Ga naar inhoud (Enter)

Albert Baertsoen

"le peintre de Gand"

Exhibition
09.03 – 11.27.22

20220715 0018

To mark the 225th anniversary of the MSK Ghent and the 125th anniversary of the Friends of the Museum, the MSK Ghent will be celebrating for a year starting in September 2022. The opening exhibition of the festive year focuses on the oeuvre of painter, draughtsman and graphic artist Albert Baertsoen, an artist who played a remarkable role in the Ghent, Belgian and international art scene during the fin de siècle.

Around 1900, no artist at home or abroad was more associated with Ghent than Albert Baertsoen (1866-1922). As the son of a wealthy family of liberal textile manufacturers, the opportunities he had to develop his talent were rooted in the richness of Ghent as a leading textile centre. Baertsoen enjoyed international acclaim for the tranquil, melancholy impressions he made of his native city, which at the time was in full transformation.

He did not seek out picturesque corners, but expressed the unfathomable tristesse he experienced at the end and the transition. Baertsoen captured the feeling of uneasiness that characterised the fin de siècle and very quickly he, and especially he, became associated with the theme of 'the dead city', which at that time was also very prominent in literature. Baertsoen was considered the artistic counterpart of Georges Rodenbach and Maurice Maeterlinck.

In the contemporary international press, Baertsoen was given the honorary title of 'le peintre de Gand', but he was not only active in Ghent. As a pleinairist, in the second half of the 1880s he worked in the Scheldt estuary near Doel. Around 1892, the year that he organised a remarkable exhibition in Pulchri Studio in The Hague together with Emile Claus and Constantin Meunier, he painted impressionist canvases in the Leie region. From 1893 onwards, he produced a remarkable series of townscapes in Diksmuide, Nieuwpoort and Bruges.

In 1897 he had the Fafner built at the Jabon Frères shipyard in Amay (near Huy), a luxurious houseboat on which he travelled for many years to Zeeland; Terneuzen, Middelburg and especially Veere became his favourite holiday destinations in the summer. Still in the Netherlands, Dordrecht and Amsterdam also caught his attention. Equally surprising are the industrial landscapes that he made in the vicinity of Liege during the period 1906-08. Rarely does the artist seem to have worked so intensively in the open air as he did then.

The exhibition cannot ignore the complex creative process that lies at the basis of his oeuvre. Baertsoen always had drawing sheets to hand, on which he recorded motifs in pencil, but he also worked these out in virtuoso oil sketches. Both served - in his words - to learn the motif 'by heart', as a reminder to later explore the chosen scene in various versions and media. In this process, he explored the chosen motif further and further in large-scale studies, both in oil on canvas and in charcoal on paper.

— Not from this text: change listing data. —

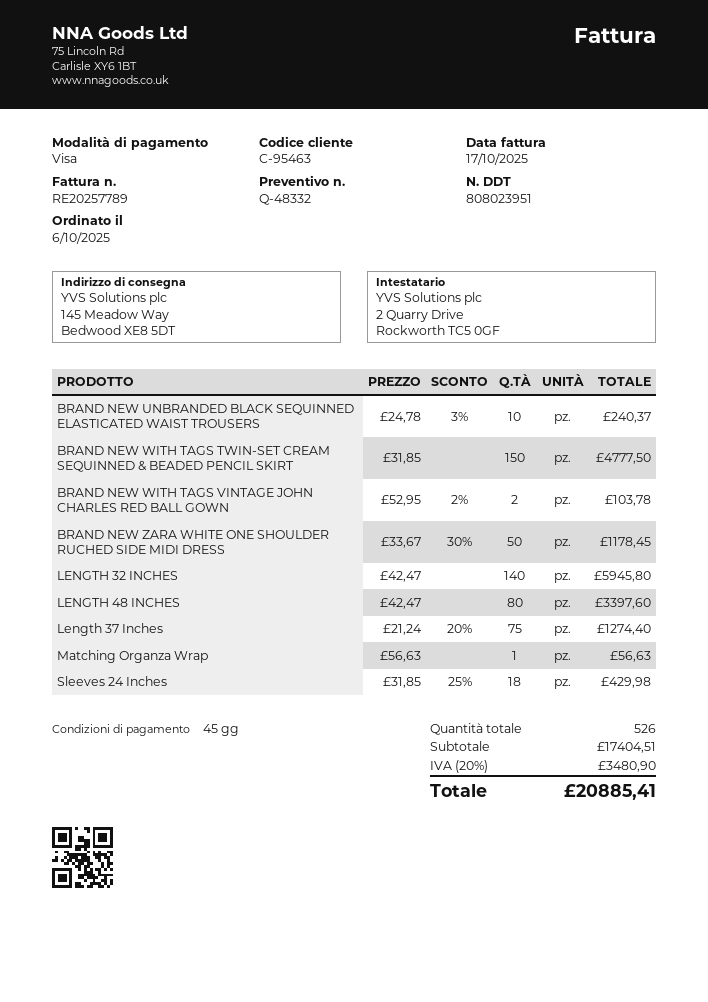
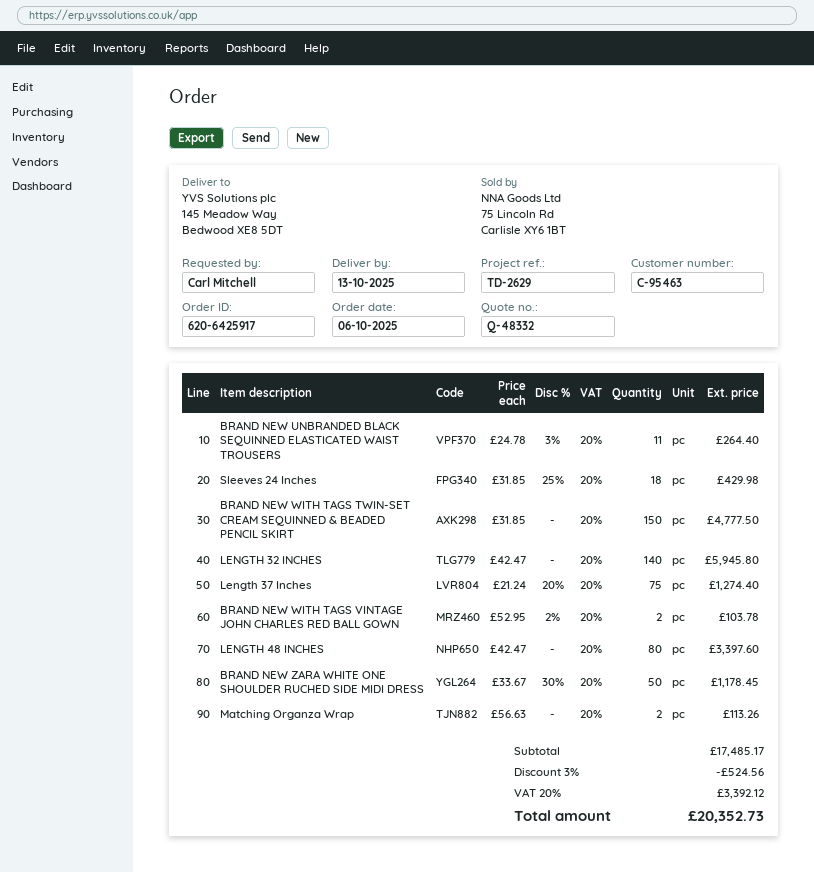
BRAND NEW UNBRANDED BLACK SEQUINNED ELASTICATED WAIST TROUSERS: 10 x 24.78 - 3% = 240.37 -> 11 x 24.78 - 3% = 264.40
Matching Organza Wrap: 1 x 56.63 = 56.63 -> 2 x 56.63 = 113.26
subtotal: 17404.51 -> 17485.17
discount: none -> 3% = 524.56
tax: 20% = 3480.90 -> 20% = 3392.12
total: 20885.41 -> 20352.73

Even the finishing and the exhibition of a version did not stop him from continuing to question himself and to put the same theme repeatedly on canvas in a monumental format. As an etcher, too, he enjoyed success in the international forum; his graphic oeuvre is perhaps the aspect of his artistry with which he is best known today.

During the First World War, London became his refuge. Unlike many other refugees, he felt at home there. He had been staying there regularly since 1890. It was to his credit that in his paintings and drawings he did not seek out the city centre, but rather the Bankside on the Thames, and that he depicted the immediate surroundings of the colossal bridges that connect the two parts of the city. Baertsoen looked at the surroundings from unusual perspectives, in mist, in rainy weather or at dusk, which sometimes gives the picture a threatening and sombre character.

In order to indicate the affinity, but also the characteristic uniqueness of his oeuvre, the exhibition also highlights Baertsoen's realisations next to those of his contemporaries such as Emile Claus, James Ensor, Henri Le Sidaner, Théo Van Rysselberghe and others, artists who greatly appreciated him - an artist friend par excellence, also of younger generations than his own. These contemporaries appreciated him as a driven supporter, who stood out throughout his career for his organisational talent and drive for independence, and who used his influence for the benefit of quality young artists.

As a much sought-after exhibitor in progressive circles such as La Libre Esthétique in Brussels, the Secession in Vienna and the Venice Biennale, he was a well-informed intermediary in the exhibition business and a generous personality with an impressive international network, who could count the most important domestic and foreign artists of his time among his friends.